Cet analyste, homme du pulsionnel et de la passion, parce que l’esprit ancré dans le corps, parlant tous les âges comme d’autres parlent toutes les langues, capable de silences chaleureux avant de repartir en guerre contre le dévoiement des concepts, n’aurait jamais pu réaliser son « œuvre » sans le concours de ces compagnons de route que furent pour lui ceux dont la folie privée savait faire résonner avec la sienne : peintres, écrivains, musiciens, poètes, hommes de théâtre.

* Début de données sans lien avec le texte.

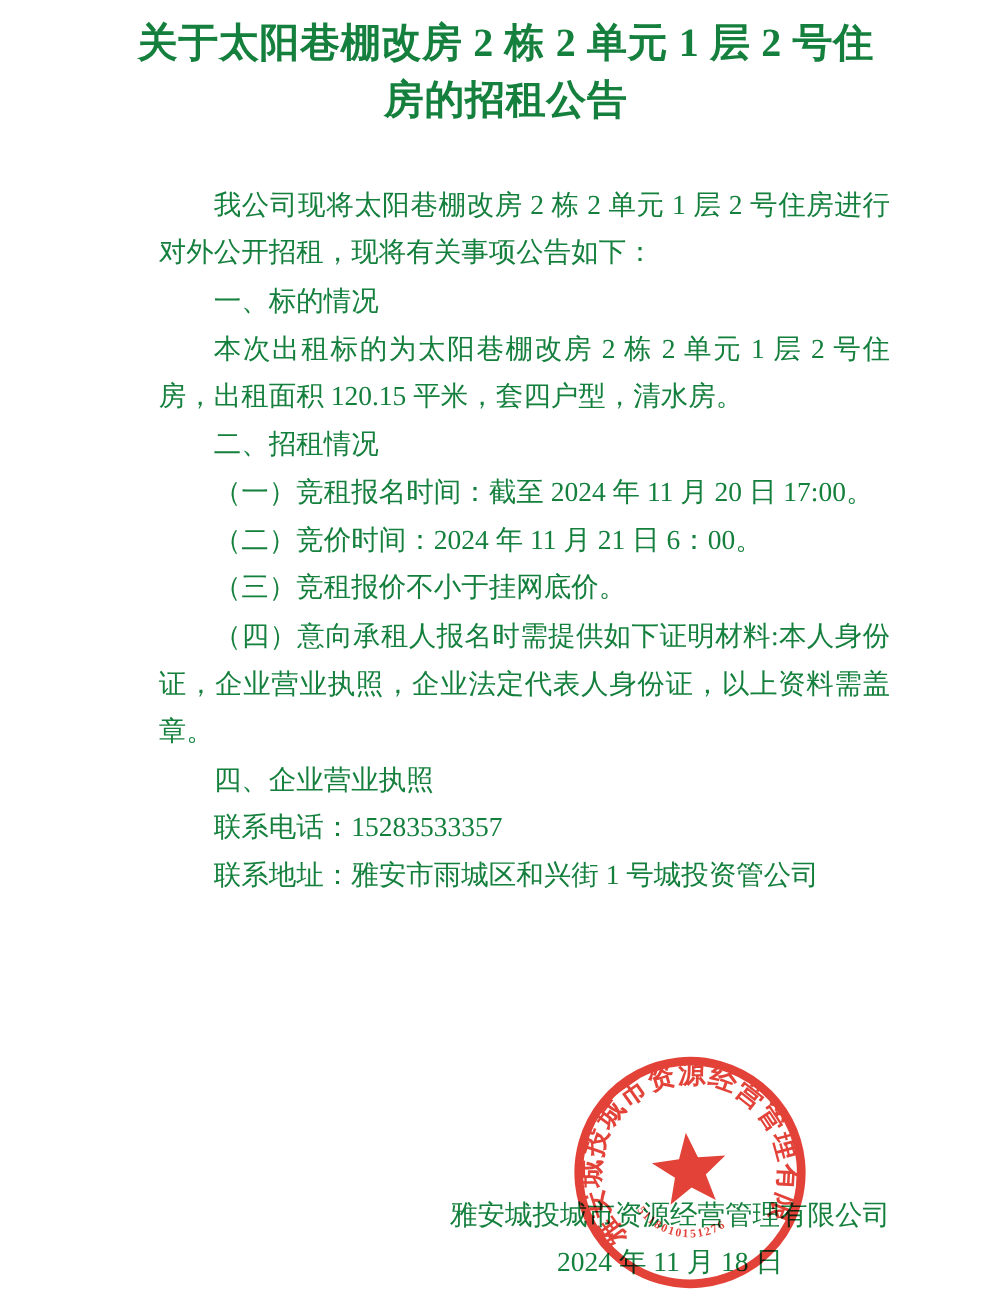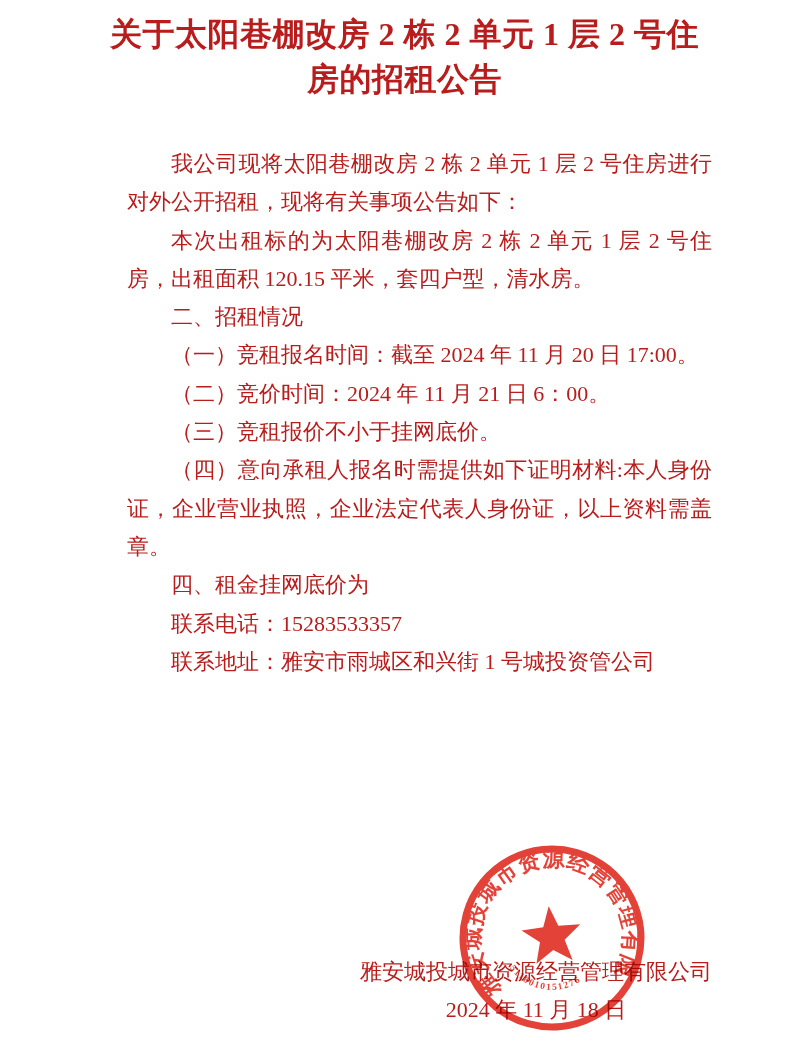"关于太阳巷棚改房 2 栋 2 单元" .page { color: #b91c1c -> #15803d }
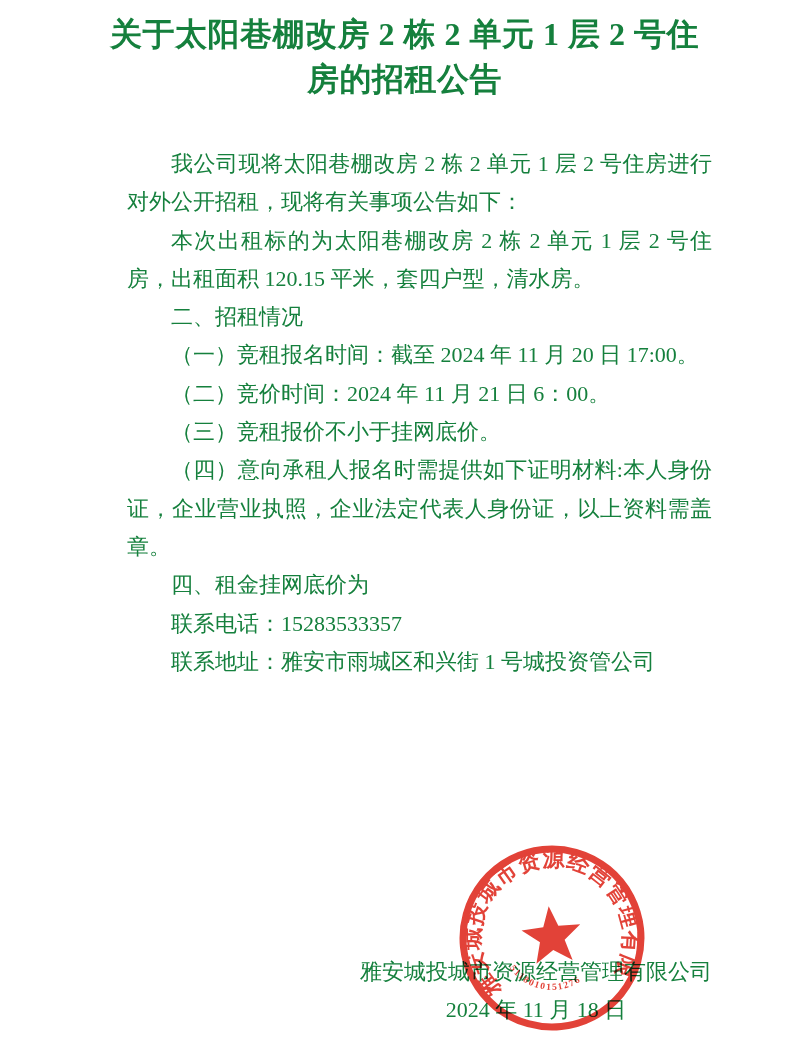"一、标的情况" p { html: none -> <p>一、标的情况</p> }
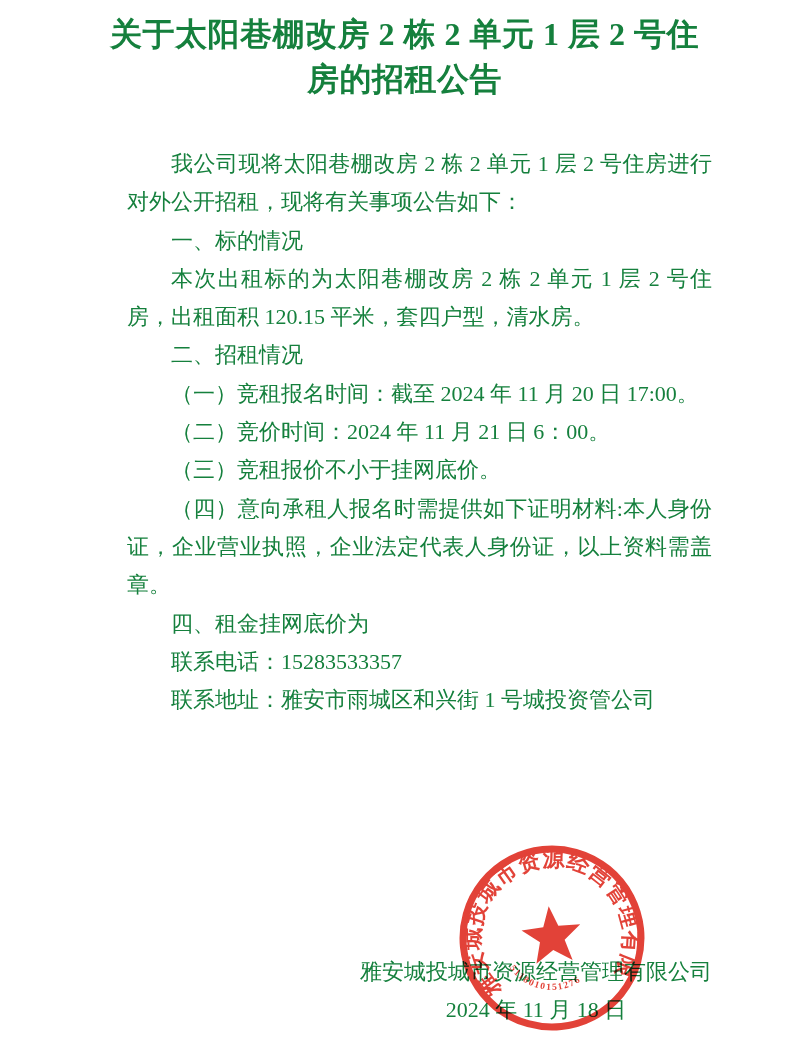"四、租金挂网底价为" p { text: 租金挂网底价为 -> 企业营业执照 }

De Shakespeare dont il disait qu’il avait été son analyste, il fut captivé par Hamlet. Celui même qui, au souvenir réveillé de la grandeur de son père disparu, dit à Horatio l’avoir vu « In my mind’s eye », avec « les yeux de l’âme ». « Comment regarde-t-on une pièce de théâtre, avec les yeux de la chair ou ceux de l’âme ? » demande Green. Question centrale qui s’applique à une séance de psychanalyse. Voyons-nous alors, de tous nos yeux revoyons-nous alors, les tableaux qui se décident à revenir nous revisiter en se projetant sur les murs du cabinet de l’analyste, avec les yeux de la chair ou avec les yeux de l’âme ? L’âme étant une façon comme une autre de nommer le cœur.
Sa pensée et son écriture, comme sa vie, ne cessaient jamais de prendre corps dans l’expérience. Pour lui, le travail de la pensée et celui de l’écriture, qui permet de se lire, présupposaient une plaie et une perte, une blessure et un deuil dont l’œuvre serait la transformation. Qui tenterait de répondre à quelques questions fondamentales : comment rendre visible l’inouï et audible l’invisible ? Comment cesser d’être sourd à la plainte sourde du corps ? Comment figurer l’informe et faire parler les voix du silence ?
Nombreux…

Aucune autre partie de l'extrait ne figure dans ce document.